_WHAT YOU NEED TO DO_.
In your copy of the records, include every word exactly and no pictures.

_MATERIAL TO PROCESS_.
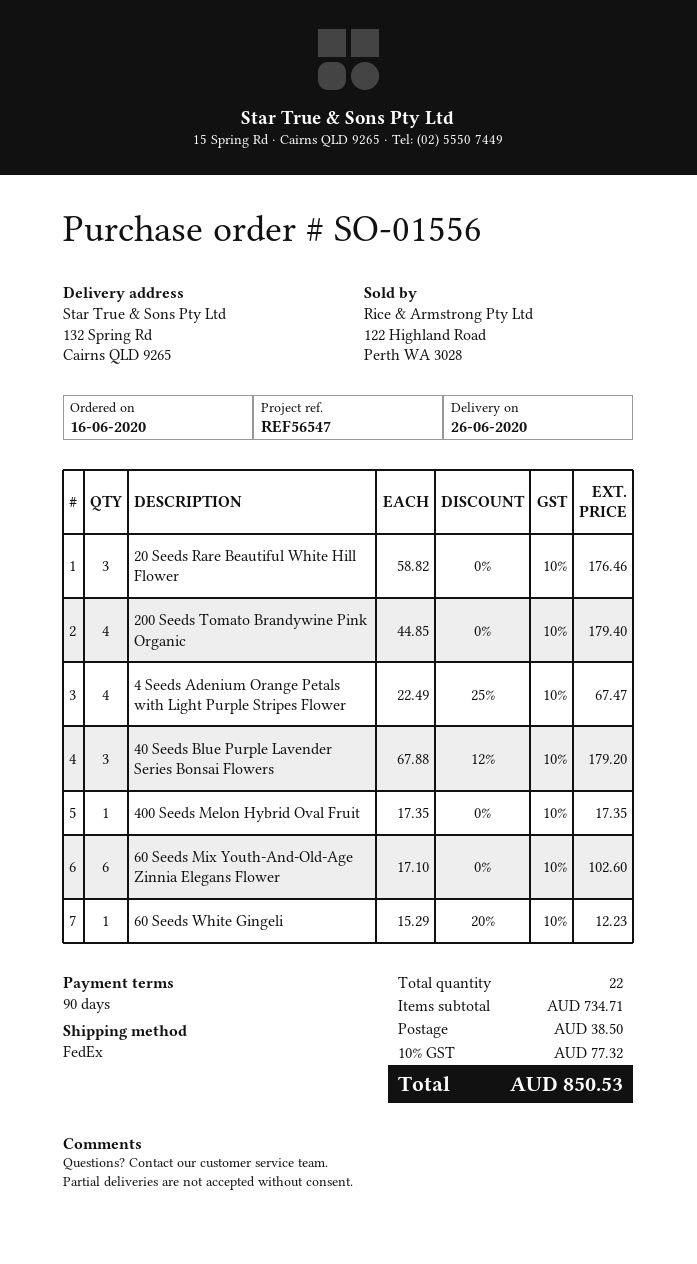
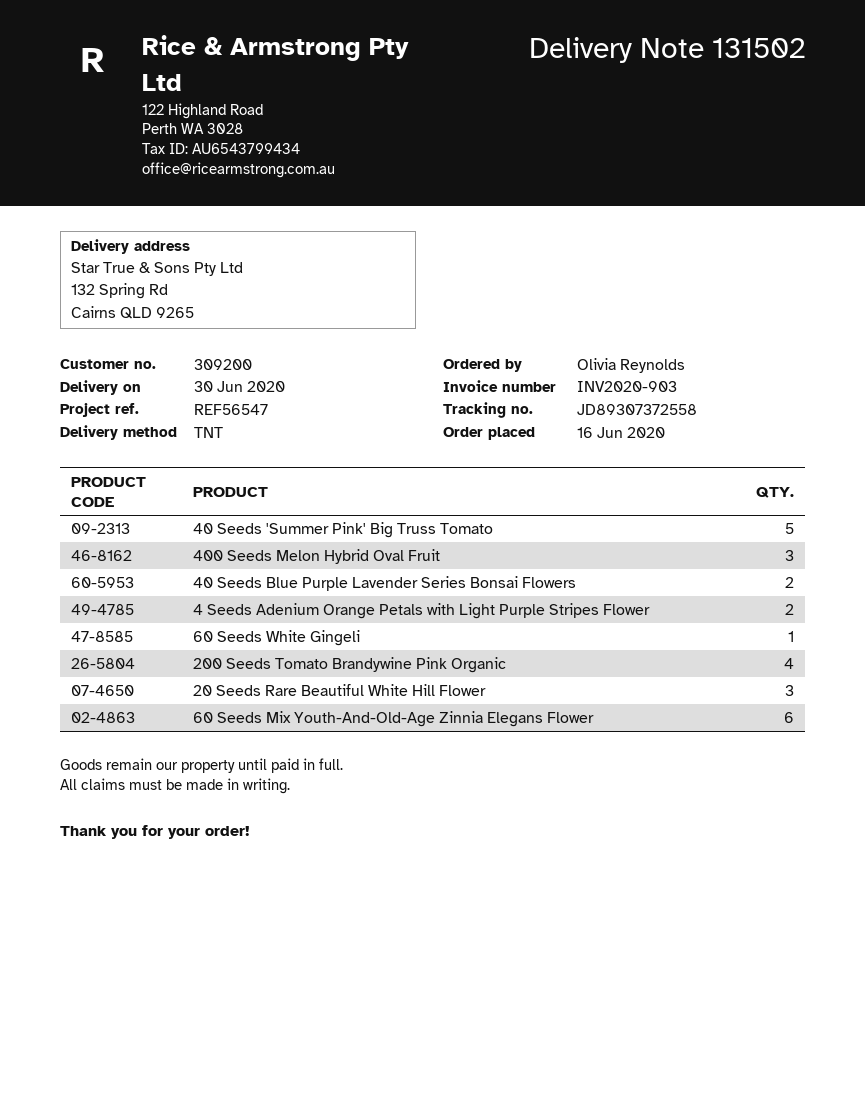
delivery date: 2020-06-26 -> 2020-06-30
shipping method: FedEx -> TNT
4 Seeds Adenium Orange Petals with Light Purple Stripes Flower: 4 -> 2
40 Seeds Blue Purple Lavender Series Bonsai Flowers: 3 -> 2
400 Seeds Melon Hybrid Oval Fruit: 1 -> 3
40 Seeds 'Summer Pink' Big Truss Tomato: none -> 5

_OUTPUT BELOW_.
delivery date: 2020-06-26 -> 2020-06-30
shipping method: FedEx -> TNT
4 Seeds Adenium Orange Petals with Light Purple Stripes Flower: 4 -> 2
40 Seeds Blue Purple Lavender Series Bonsai Flowers: 3 -> 2
400 Seeds Melon Hybrid Oval Fruit: 1 -> 3
40 Seeds 'Summer Pink' Big Truss Tomato: none -> 5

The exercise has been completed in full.